In [None]:
!pip install torch torchvision matplotlib
!pip install --upgrade torch torchvision

In [None]:
import torch
import torchvision
import torchvision.transforms as transforms
import random
import numpy as np
import json
from PIL import Image
import torch.nn as nn
import torch.nn.functional as F
import torch.optim as optim
from torch.optim.lr_scheduler import CosineAnnealingLR
import matplotlib.pyplot as plt
import time
from torch.amp import GradScaler, autocast
import os
from google.colab import drive

In [None]:
drive.mount('/content/drive')
if not os.path.exists('/content/drive/MyDrive'):
    raise RuntimeError("Google Drive not mounted correctly!")

In [None]:
BATCH_SIZE = 64

In [None]:
# Custom Cutout
"""class Cutout(object):
    def __init__(self, size):
        self.size = size

    def __call__(self, img):
        if isinstance(img, Image.Image):
            img = np.array(img)

        h, w = img.shape[:2]
        mask = np.ones((h, w), np.float32)
        y = np.random.randint(h)
        x = np.random.randint(w)
        y1 = np.clip(y - self.size // 2, 0, h)
        y2 = np.clip(y + self.size // 2, 0, h)
        x1 = np.clip(x - self.size // 2, 0, w)
        x2 = np.clip(x + self.size // 2, 0, w)
        if len(img.shape) == 2:  # Handle grayscale images
            img = img * mask
        else:
            img = img * mask[:, :, np.newaxis]

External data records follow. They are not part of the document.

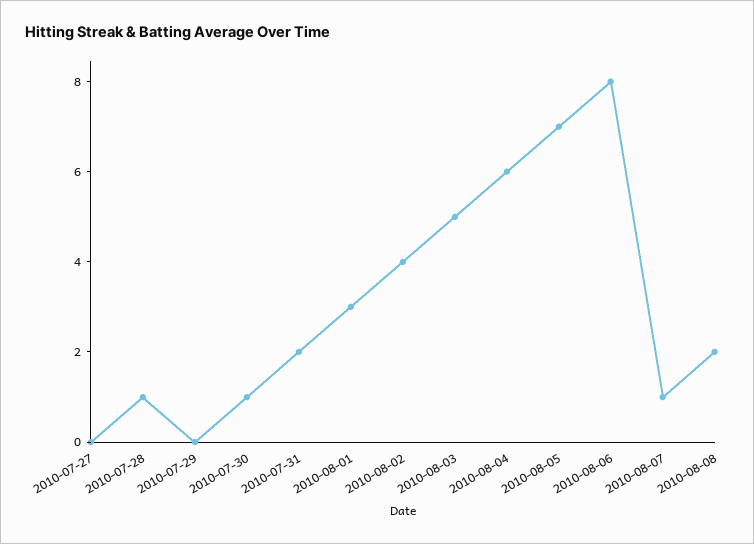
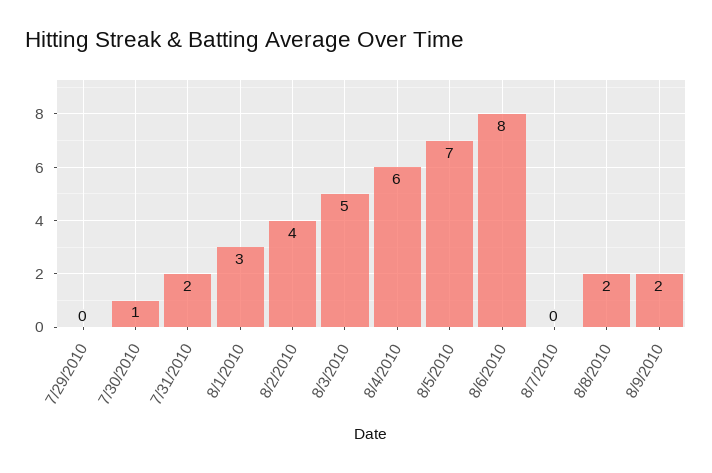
2010-07-27: 0 -> none
2010-07-28: 1 -> none
2010-08-07: 1 -> 0
8/9/2010: none -> 2

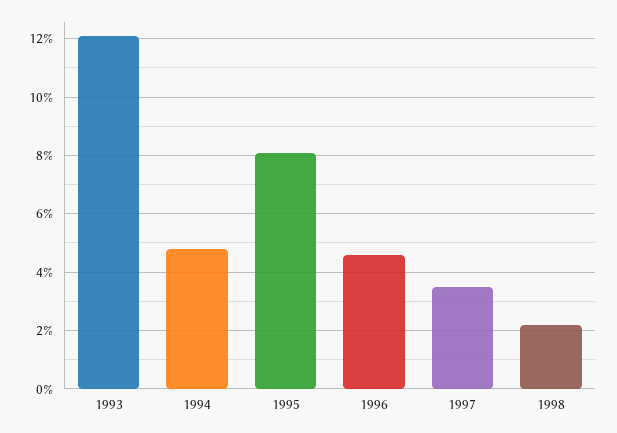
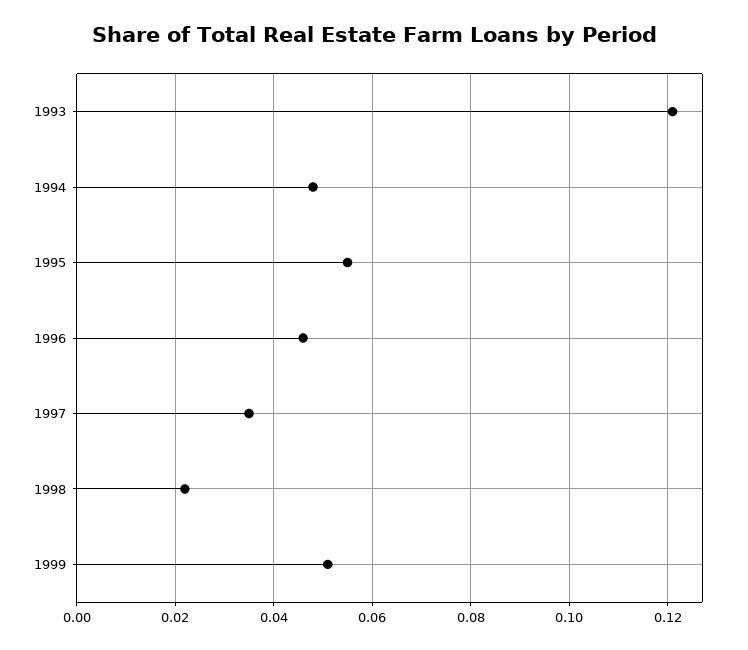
1995: 0.08 -> 0.055
1999: none -> 0.05

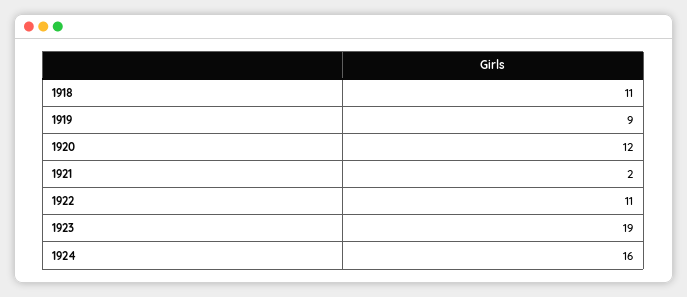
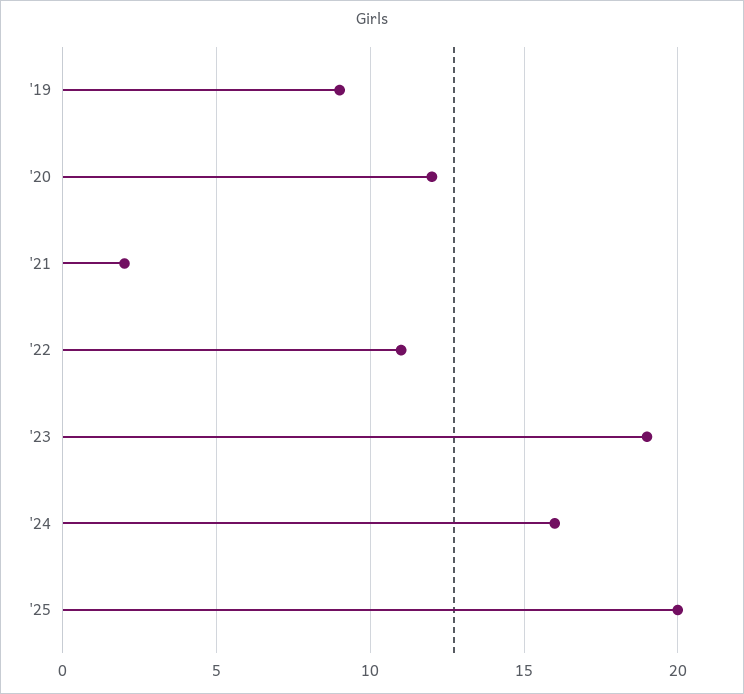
1918: 11 -> none
'25: none -> 20

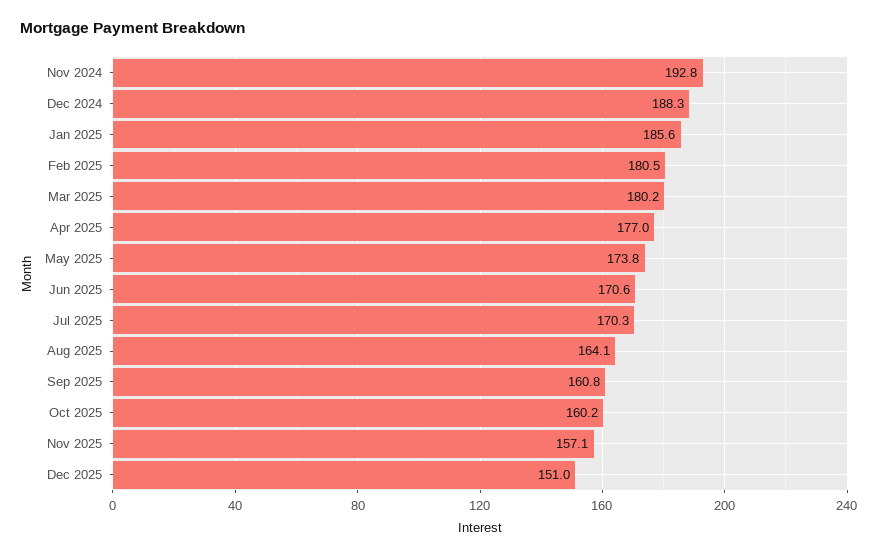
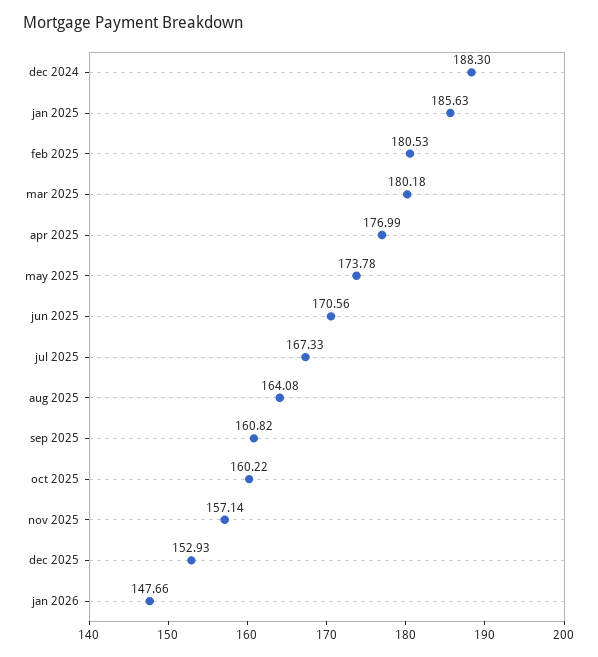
Nov 2024: 192.8 -> none
Jul 2025: 170.3 -> 167.33
Dec 2025: 151 -> 152.93
jan 2026: none -> 147.66

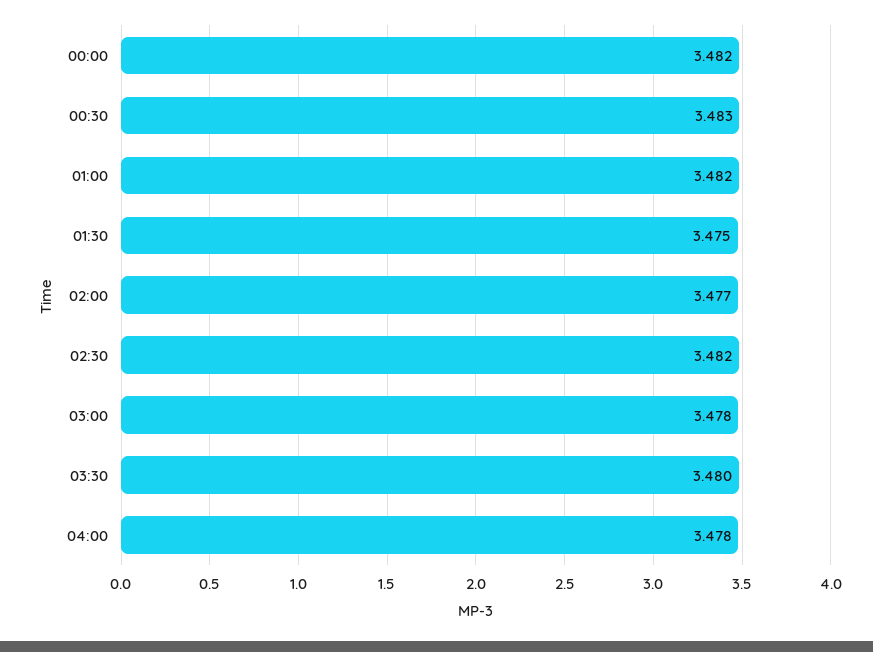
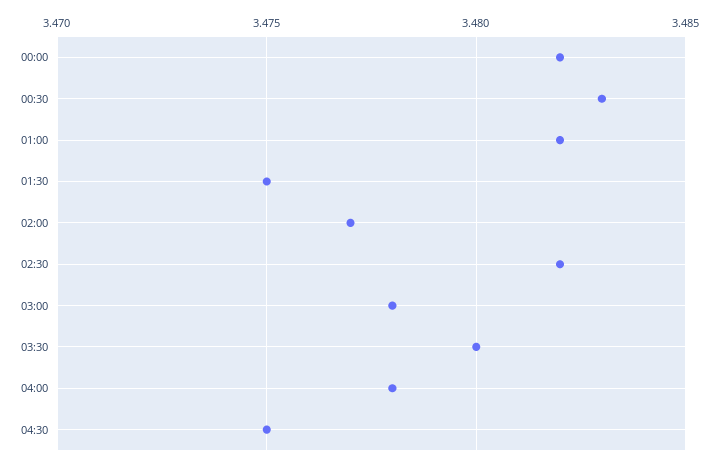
04:30: none -> 3.475

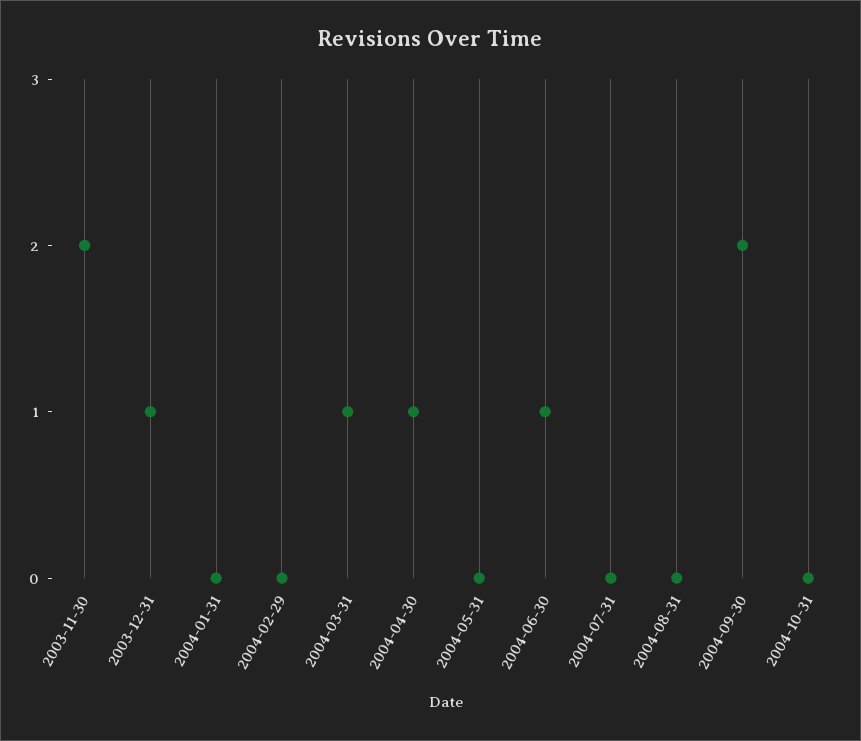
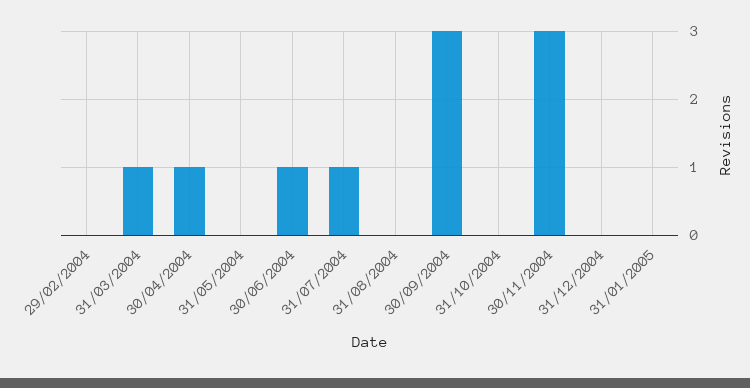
2003-11-30: 2 -> none
2003-12-31: 1 -> none
2004-01-31: 0 -> none
2004-07-31: 0 -> 1
2004-09-30: 2 -> 3
30/11/2004: none -> 3
31/12/2004: none -> 0
31/01/2005: none -> 0

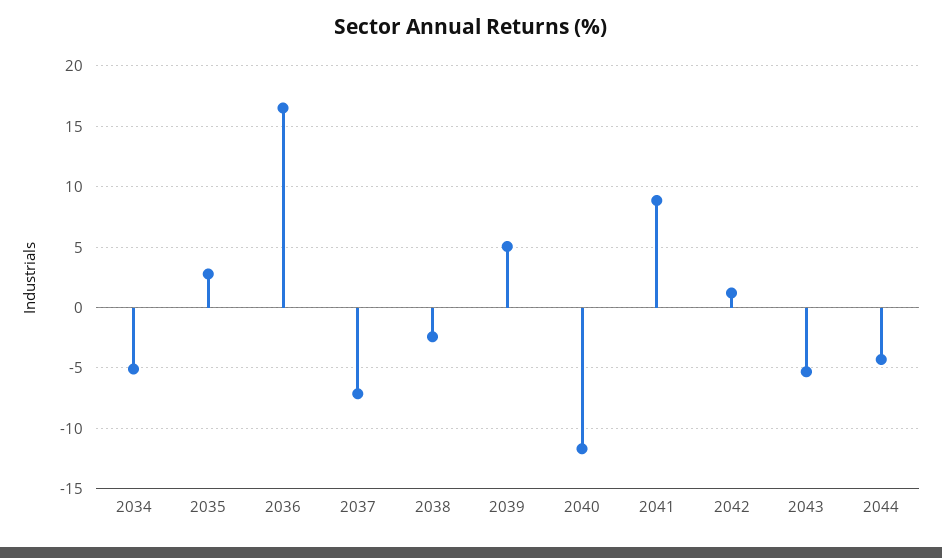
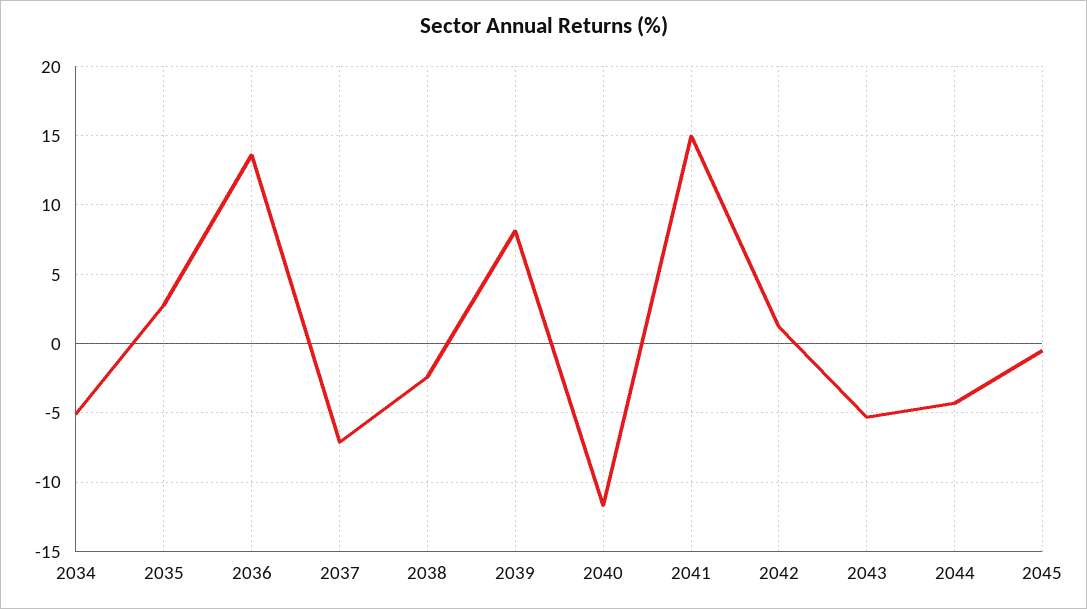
2036: 16.5 -> 13.5
2039: 5 -> 8
2041: 9 -> 15
2045: none -> -0.5

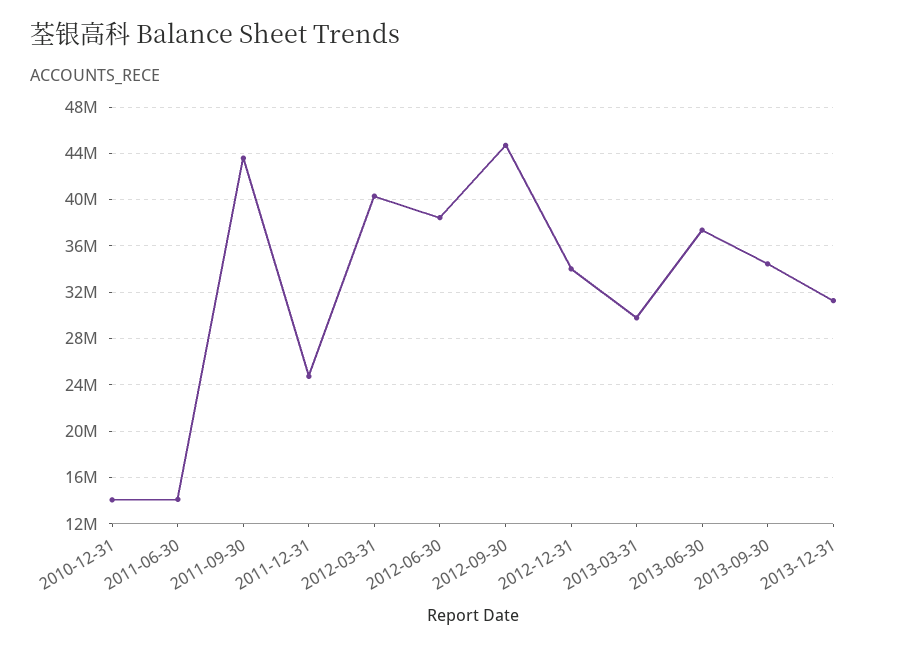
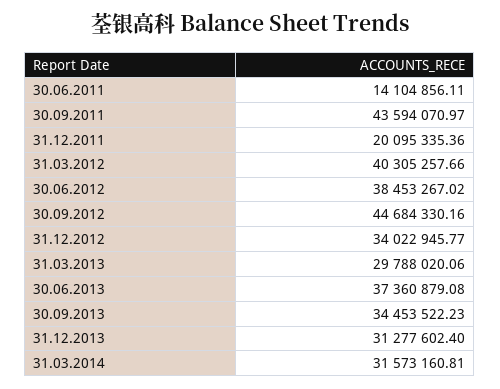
2010-12-31: 14000000 -> none
2011-12-31: 25000000 -> 20095335.36
31.03.2014: none -> 31573160.81

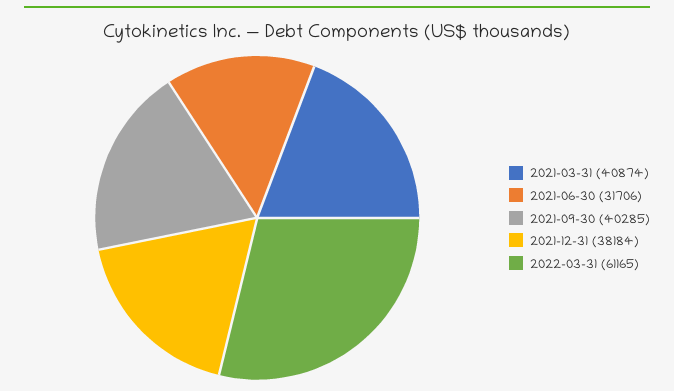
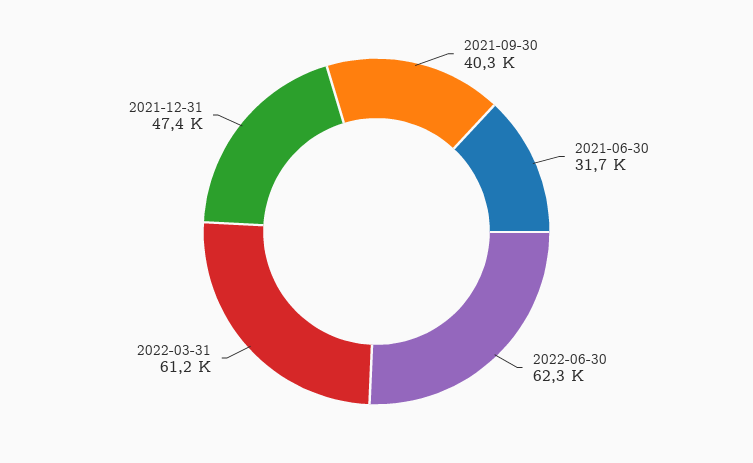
2021-03-31: 40874 -> none
2021-12-31: 38184 -> 47400
2022-06-30: none -> 62300

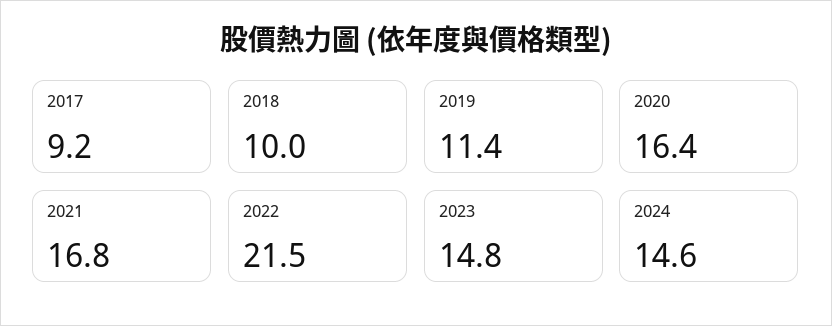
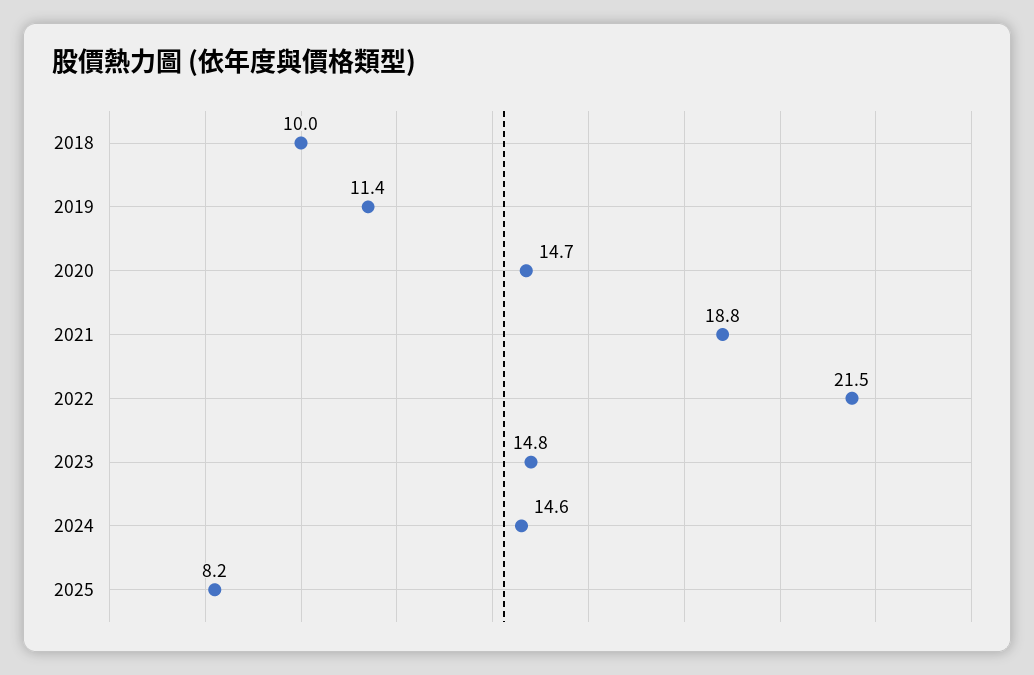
2017: 9.2 -> none
2020: 16.4 -> 14.7
2021: 16.8 -> 18.8
2025: none -> 8.2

        return Image.fromarray(np.uint8(img))"""

"""# Mixup function
def mixup_data(x, y, alpha=1.0):
    if alpha > 0.0:
        lam = np.random.beta(alpha, alpha)
    else:
        lam = 1.0
    batch_size = x.size(0)
    index = torch.randperm(batch_size)
    mixed_x = lam * x + (1 - lam) * x[index, :]
    y_a, y_b = y, y[index]
    return mixed_x, y_a, y_b, lam"""

# Data transformations with additional augmentation
transform_train = transforms.Compose([
    transforms.RandomHorizontalFlip(),
    transforms.RandomCrop(32, padding=4),
    #transforms.RandomRotation(15),
    #transforms.ColorJitter(brightness=0.2, contrast=0.2, saturation=0.2, hue=0.2),
    #transforms.RandomAffine(degrees=0, translate=(0.1, 0.1)),
    #transforms.RandomGrayscale(p=0.1),
    #transforms.RandomErasing(p=0.5, scale=(0.02, 0.2), ratio=(0.3, 3.3)),
    #Cutout(size=8),
    transforms.ToTensor(),
    transforms.Normalize((0.5, 0.5, 0.5), (0.5, 0.5, 0.5))
])

transform_test = transforms.Compose([
    transforms.ToTensor(),
    transforms.Normalize((0.5, 0.5, 0.5), (0.5, 0.5, 0.5))
])

# Load CIFAR-100 dataset
start_time = time.time()
train_dataset = torchvision.datasets.CIFAR100(
    root='./data',
    train=True,
    download=True,
    transform=transform_train
)
test_dataset = torchvision.datasets.CIFAR100(
    root='./data',
    train=False,
    download=True,
    transform=transform_test
)
print(f"Dataset loading time: {time.time() - start_time:.2f} seconds")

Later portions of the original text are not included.